Retype the entries below word for word, leaving out every picture.

(Revision comparison data)
★ ★ ★ ★

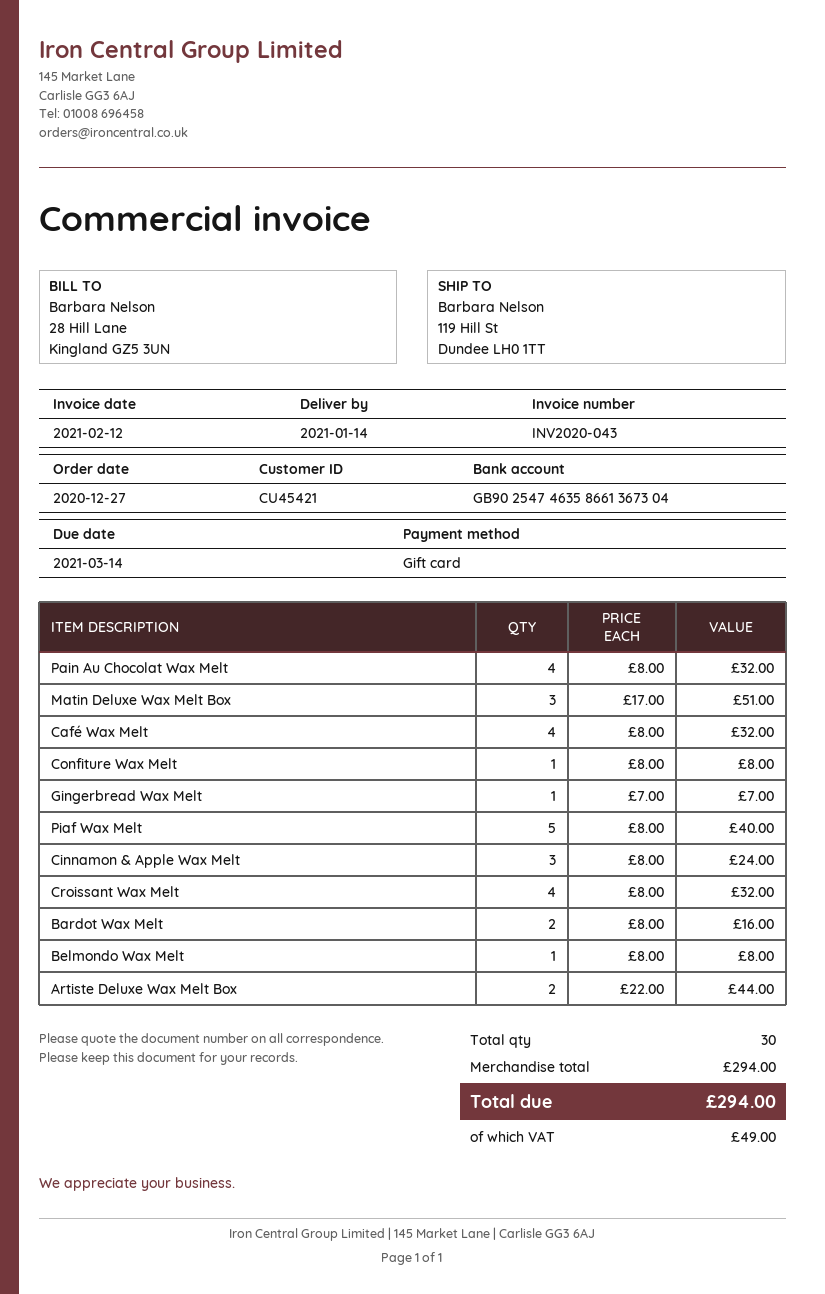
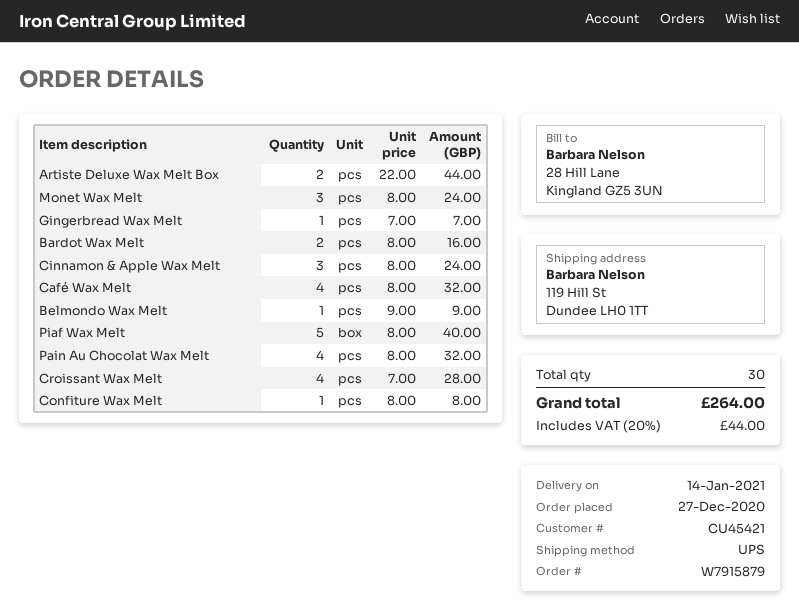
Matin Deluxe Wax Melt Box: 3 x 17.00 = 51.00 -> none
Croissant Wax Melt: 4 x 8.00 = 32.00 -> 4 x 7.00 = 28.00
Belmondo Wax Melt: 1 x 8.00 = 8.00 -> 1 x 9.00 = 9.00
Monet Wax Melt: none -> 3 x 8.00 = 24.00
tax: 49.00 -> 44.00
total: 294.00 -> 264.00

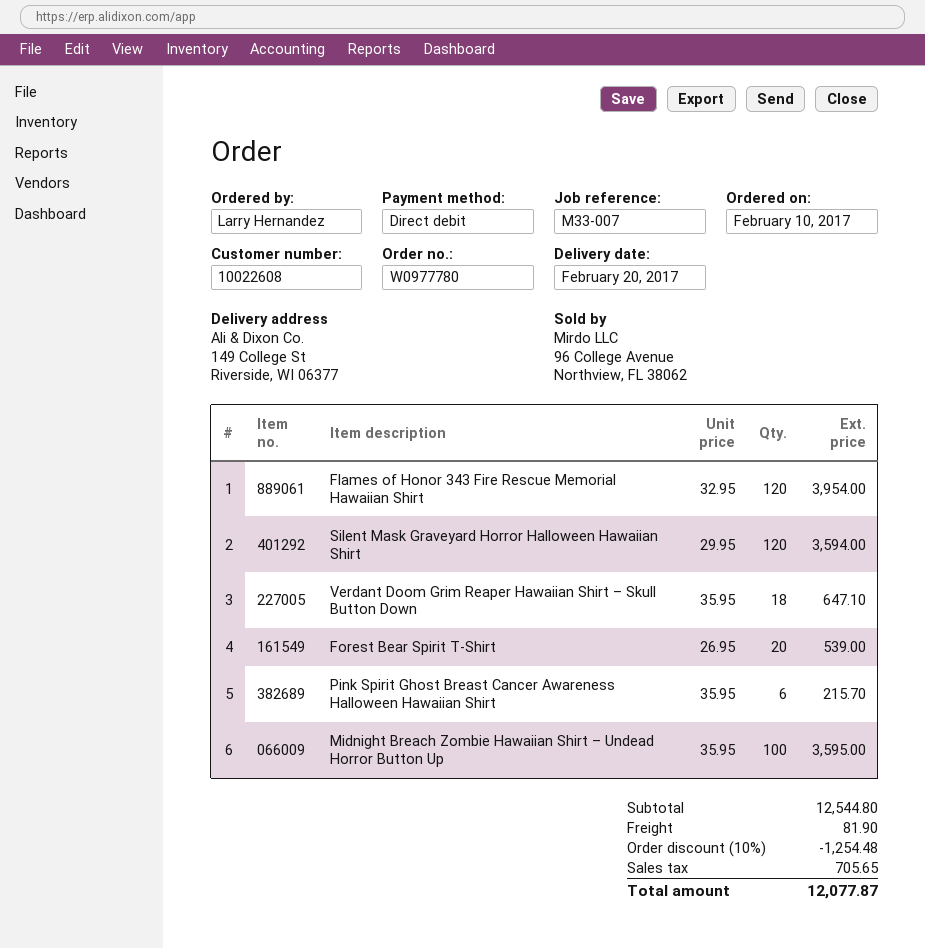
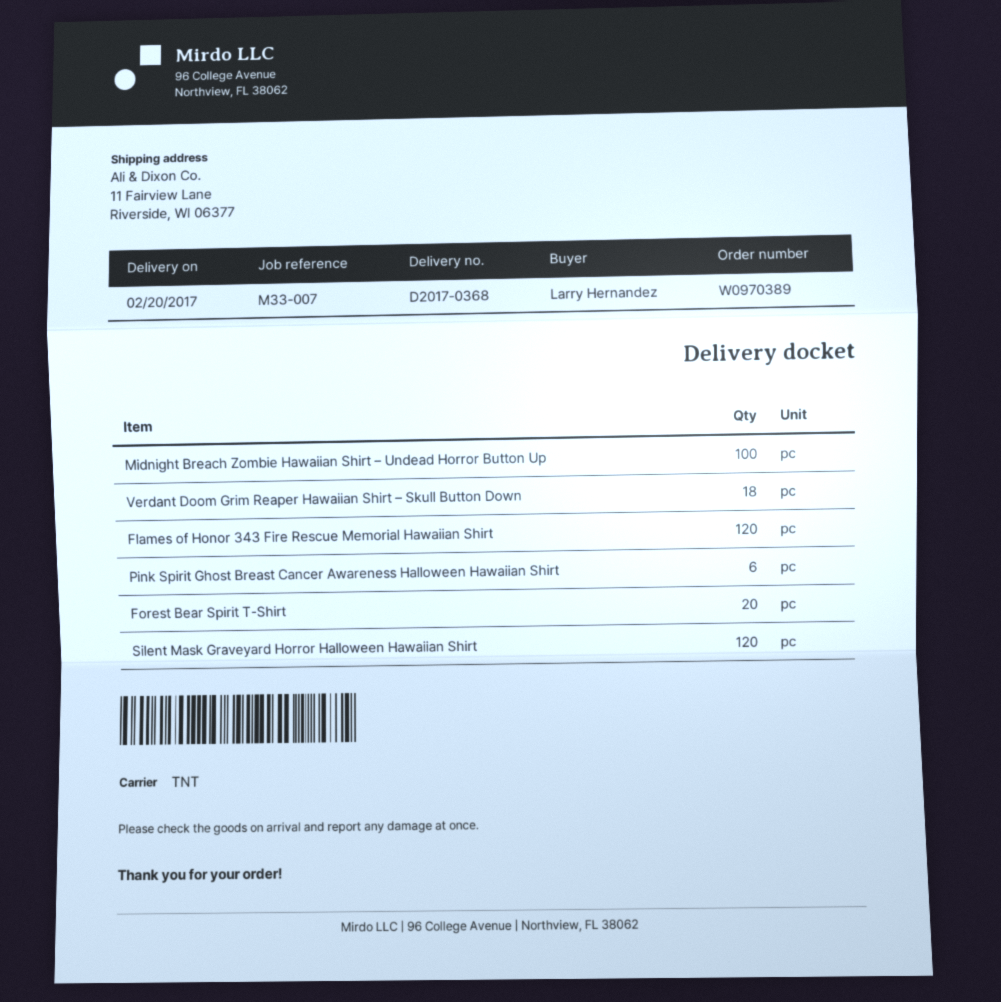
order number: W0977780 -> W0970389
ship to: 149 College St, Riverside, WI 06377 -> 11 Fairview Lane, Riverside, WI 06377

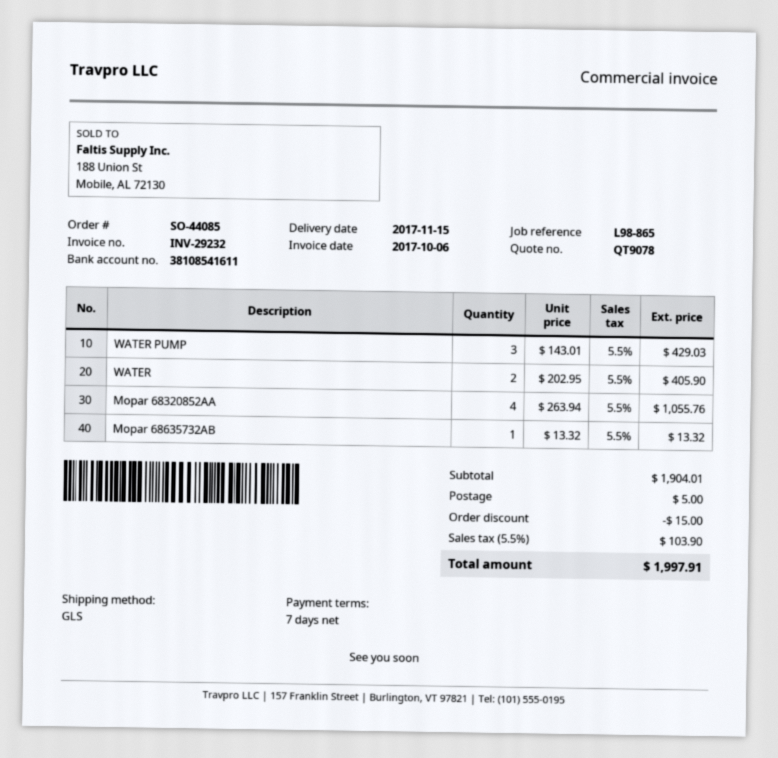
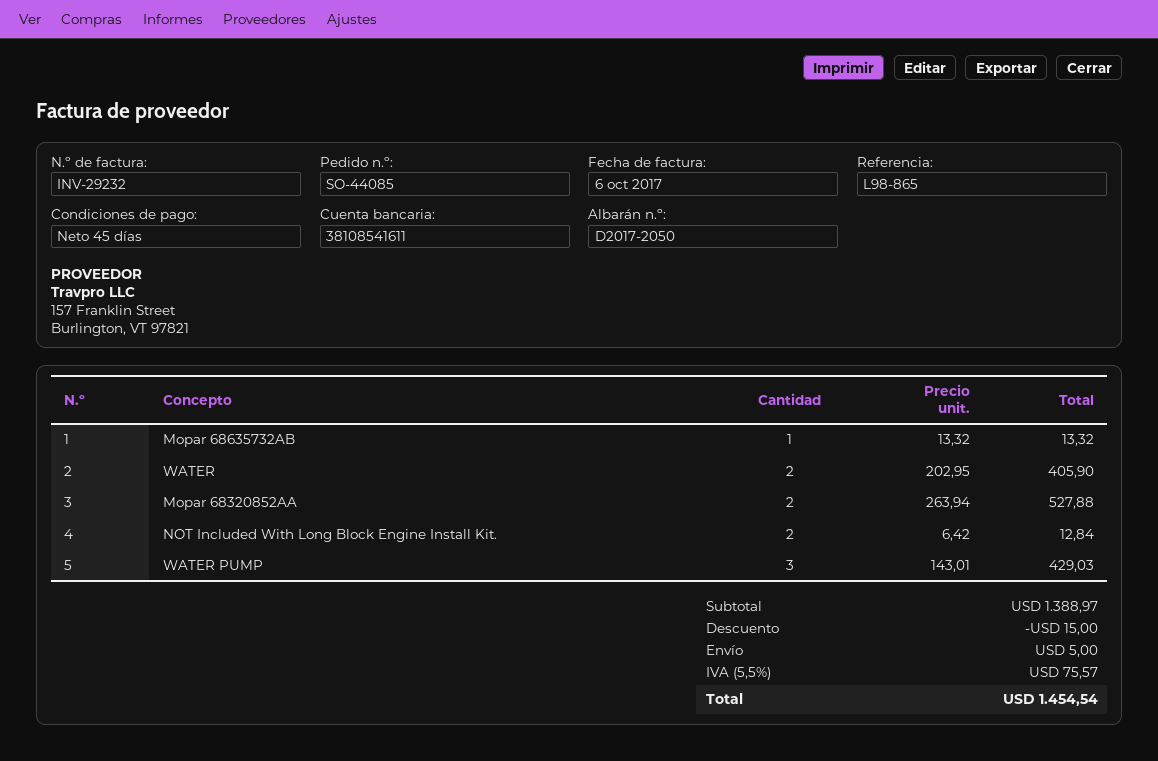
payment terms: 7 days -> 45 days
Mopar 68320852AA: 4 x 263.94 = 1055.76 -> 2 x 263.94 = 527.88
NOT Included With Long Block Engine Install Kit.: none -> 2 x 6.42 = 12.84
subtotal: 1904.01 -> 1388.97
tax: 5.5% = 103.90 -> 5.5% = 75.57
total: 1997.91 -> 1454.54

★ ★ ★ ★

■ **TASK SOLUTION**:
Matin Deluxe Wax Melt Box: 3 x 17.00 = 51.00 -> none
Croissant Wax Melt: 4 x 8.00 = 32.00 -> 4 x 7.00 = 28.00
Belmondo Wax Melt: 1 x 8.00 = 8.00 -> 1 x 9.00 = 9.00
Monet Wax Melt: none -> 3 x 8.00 = 24.00
tax: 49.00 -> 44.00
total: 294.00 -> 264.00

order number: W0977780 -> W0970389
ship to: 149 College St, Riverside, WI 06377 -> 11 Fairview Lane, Riverside, WI 06377

payment terms: 7 days -> 45 days
Mopar 68320852AA: 4 x 263.94 = 1055.76 -> 2 x 263.94 = 527.88
NOT Included With Long Block Engine Install Kit.: none -> 2 x 6.42 = 12.84
subtotal: 1904.01 -> 1388.97
tax: 5.5% = 103.90 -> 5.5% = 75.57
total: 1997.91 -> 1454.54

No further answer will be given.